Hi - just wanted to say I am reading and most days I try to post, but I have Internet issues which I am finding very frustrating. 

Many many times I have signed in to type s reply, done so (I am a slow typist) then pressed post only to be told I'm not logged in!

So when I have a minute I shall be on the phone to BT - but it won't be today as K had bad day yesterday so no school today (first day off since Xmas tho'  ) 

 Now to press 'submit'...


----------



## Northerner (Jan 13, 2012)

MeanMom said:


> Hi - just wanted to say I am reading and most days I try to post, but I have Internet issues which I am finding very frustrating.
> 
> Many many times I have signed in to type s reply, done so (I am a slow typist) then pressed post only to be told I'm not logged in!
> 
> ...



I hope K is feeling much better soon, and that you get your internet problems sorted MM  When you say' not logged in' do you mean 'not connected'? If you are being timed out of the forum you can prevent this by checking the 'stay logged in' box when you log in.


----------



## Ruth Goode (Jan 13, 2012)

Happy New Year everyone - Im still here, my laptop was broken for few months and now I have got a new one  hopefully I will be here more often as I'm so used to my ipod lately!!
Carly is well now, recovered from sickness/diahorrea bug.  We had a lovely Christmas but not in the New Year a whole family got the bug at the same time, it was diffcult esp keeping Carly's level up! (see a new thread)


----------



## Northerner (Jan 13, 2012)

Ruth Goode said:


> Happy New Year everyone - Im still here, my laptop was broken for few months and now I have got a new one  hopefully I will be here more often as I'm so used to my ipod lately!!
> Carly is well now, recovered from sickness/diahorrea bug.  We had a lovely Christmas but not in the New Year a whole family got the bug at the same time, it was diffcult esp keeping Carly's level up! (see a new thread)



Lovely To hear from you Ruth, but very sorry to hear you were all poorly over the New Year - am just recovering myself! Good to hear that all is well now, and with a new laptop!


----------



## teapot8910 (Jan 14, 2012)

Hi everyone

A belated Happy New Year from me! After a nasty bout of the lurgy, a family bereavement and a laptop failure I'm back again.

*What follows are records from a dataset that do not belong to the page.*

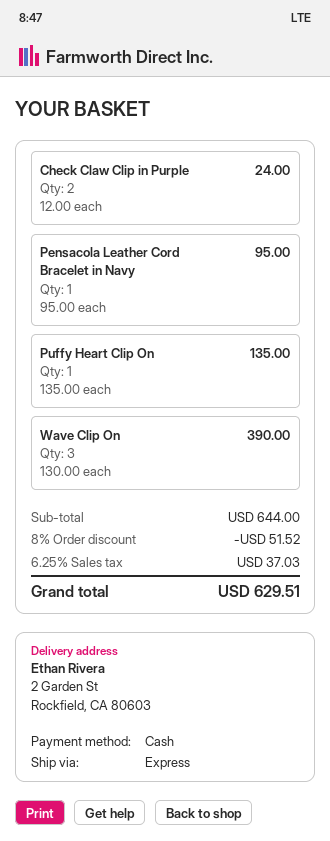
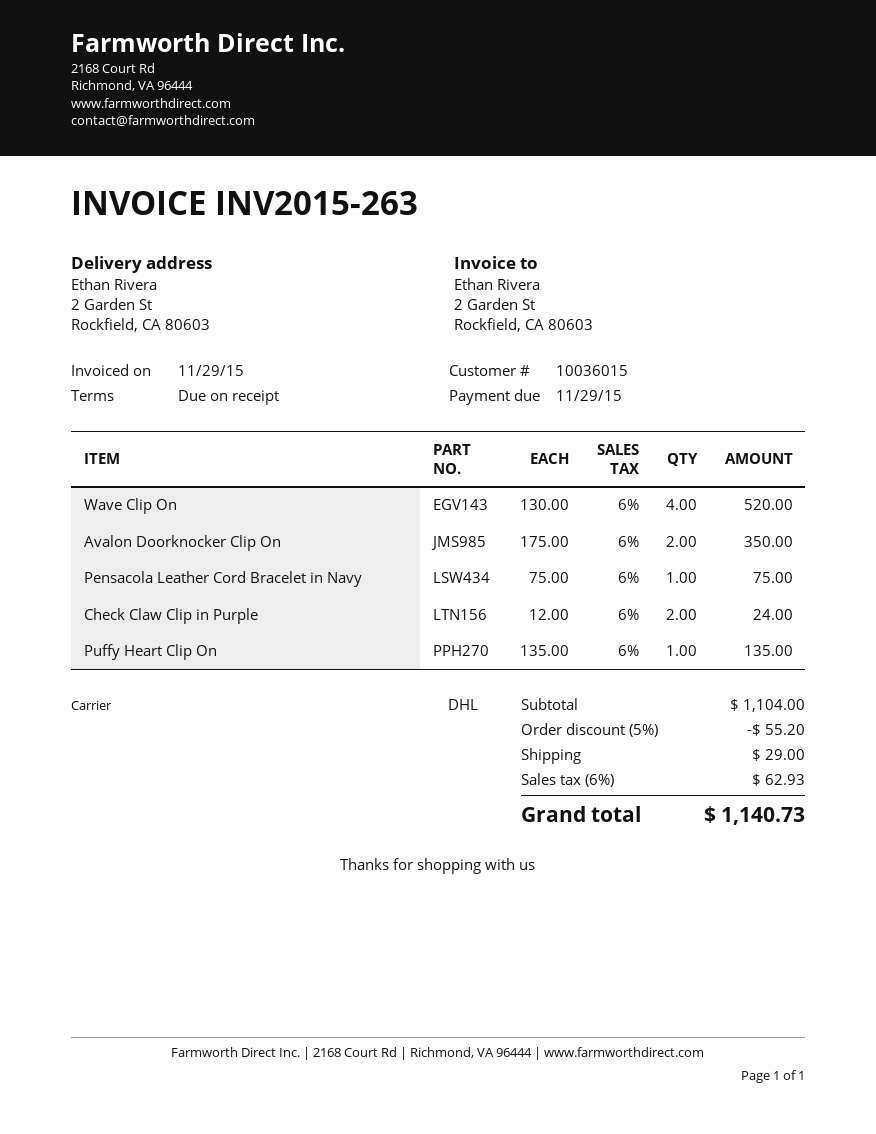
shipping method: express -> DHL
Pensacola Leather Cord Bracelet in Navy: 1 x 95.00 = 95.00 -> 1 x 75.00 = 75.00
Wave Clip On: 3 x 130.00 = 390.00 -> 4 x 130.00 = 520.00
Avalon Doorknocker Clip On: none -> 2 x 175.00 = 350.00
subtotal: 644.00 -> 1104.00
discount: 8% = 51.52 -> 5% = 55.20
shipping: none -> 29.00
tax: 6.25% = 37.03 -> 6% = 62.93
total: 629.51 -> 1140.73

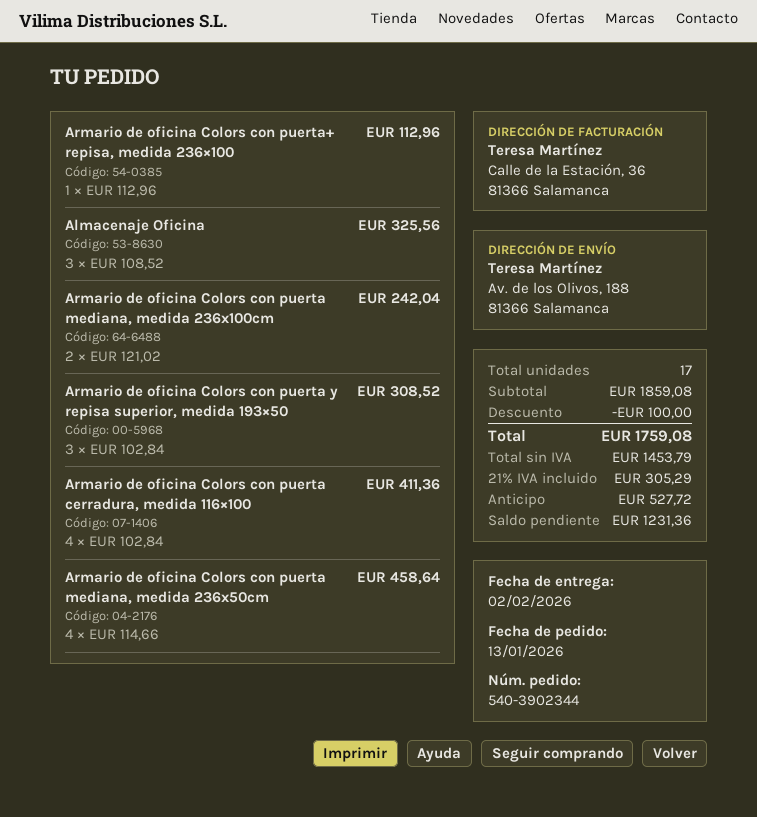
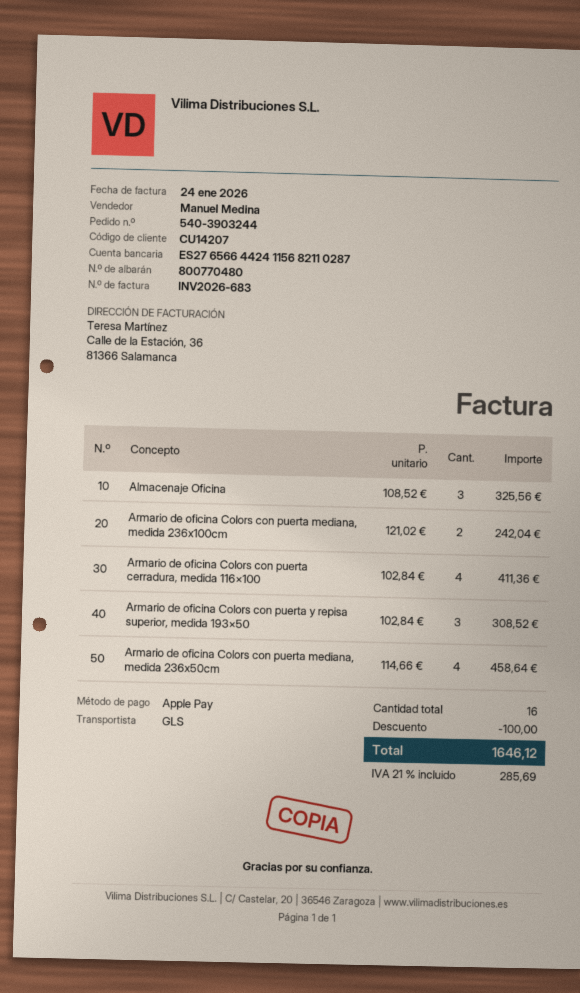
order number: 540-3902344 -> 540-3903244
Armario de oficina Colors con puerta+ repisa, medida 236×100: 1 x 112.96 = 112.96 -> none
total quantity: 17 -> 16
tax: 21% = 305.29 -> 21% = 285.69
total: 1759.08 -> 1646.12

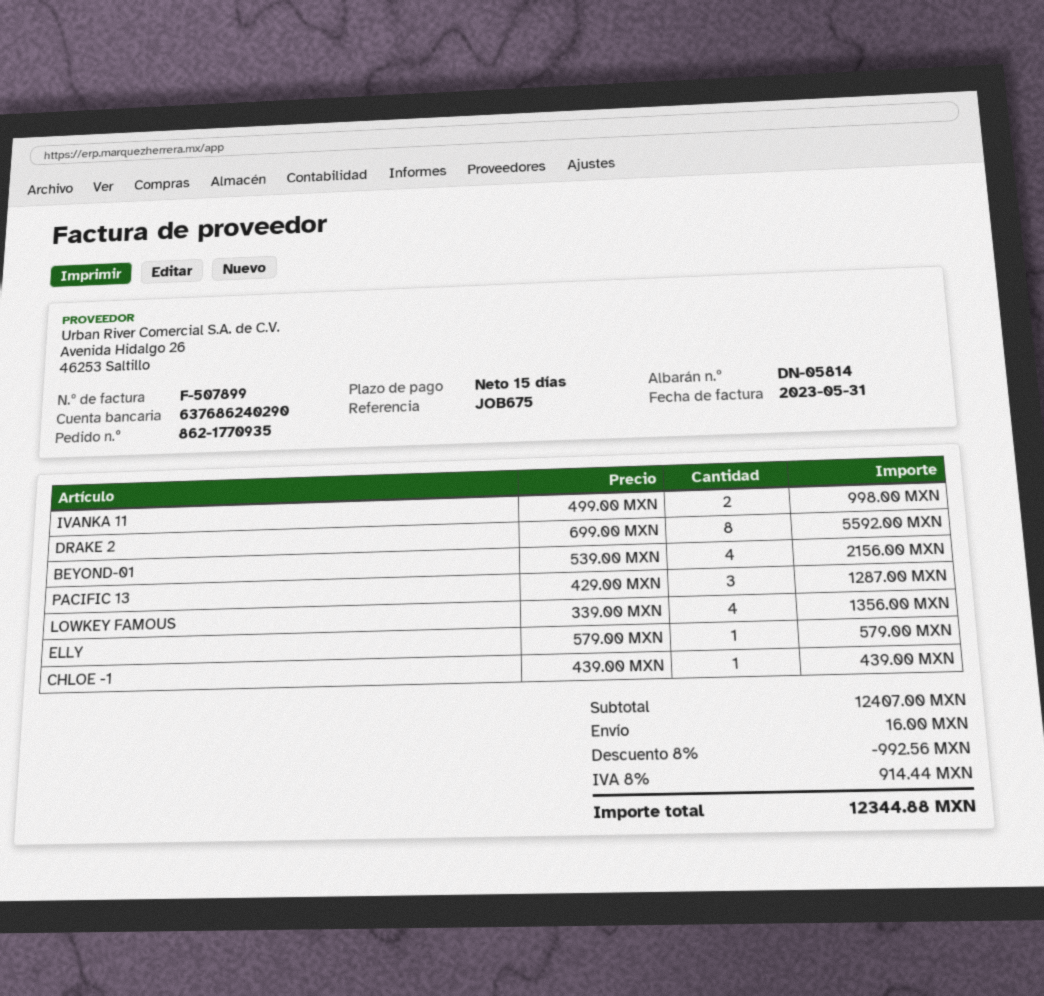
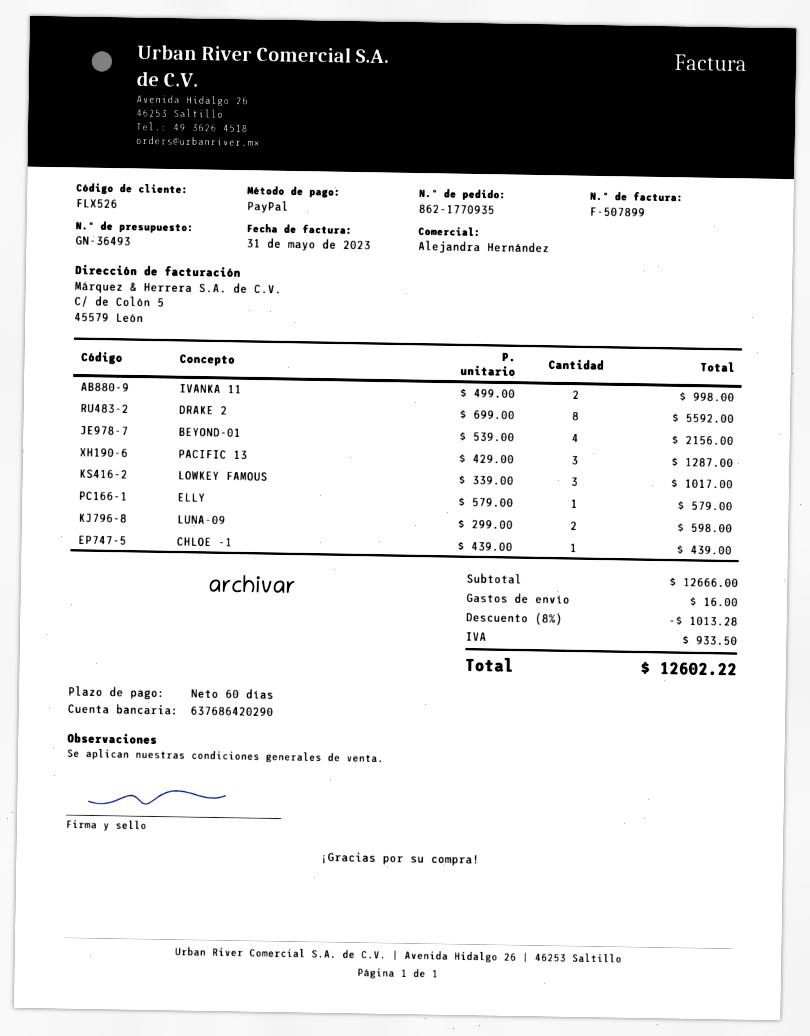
payment terms: 15 days -> 60 days
bank account: 637686240290 -> 637686420290
LOWKEY FAMOUS: 4 x 339.00 = 1356.00 -> 3 x 339.00 = 1017.00
LUNA-09: none -> 2 x 299.00 = 598.00
subtotal: 12407.00 -> 12666.00
discount: 8% = 992.56 -> 8% = 1013.28
tax: 914.44 -> 933.50
total: 12344.88 -> 12602.22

Hope you're all doing well and I'd better start catching up on some posts


----------



## Northerner (Jan 14, 2012)

teapot8910 said:


> Hi everyone
> 
> A belated Happy New Year from me! After a nasty bout of the lurgy, a family bereavement and a laptop failure I'm back again.
> 
> Hope you're all doing well and I'd better start catching up on some posts



Aw Emma, nice to see you back, so sorry you've had such a rough time of it - I hope 2012 is your best year yet!


----------



## Steff (Jan 14, 2012)

teapot8910 said:


> Hi everyone
> 
> A belated Happy New Year from me! After a nasty bout of the lurgy, a family bereavement and a laptop failure I'm back again.
> 
> Hope you're all doing well and I'd better start catching up on some posts



Emma,

Hi lovely to see you back on the boards, sorry you have had such a rotter of a time lately, heres to more happiers times in 2012 x


----------



## RachelT (Jan 16, 2012)

Sorry folks, i've been kind of distracted and stuff. New things to do at work (i actually get to meet real patients now...) and i think the old blood sugar is behaving it'self. Well, i'll know a week on Friday when my MOT is due. My dr has put me on iron tablets which give me the runs worse than Metformin, but make the rest of me feel a lot better. I pop by from time to time but i'm not much help on insulin doses and carb counting, least of all pumping. And somebody or other beats me to the pharmaceutical questions.


----------



## Steff (Jan 16, 2012)

RachelT said:


> Sorry folks, i've been kind of distracted and stuff. New things to do at work (i actually get to meet real patients now...) and i think the old blood sugar is behaving it'self. Well, i'll know a week on Friday when my MOT is due. My dr has put me on iron tablets which give me the runs worse than Metformin, but make the rest of me feel a lot better. I pop by from time to time but i'm not much help on insulin doses and carb counting, least of all pumping. And somebody or other beats me to the pharmaceutical questions.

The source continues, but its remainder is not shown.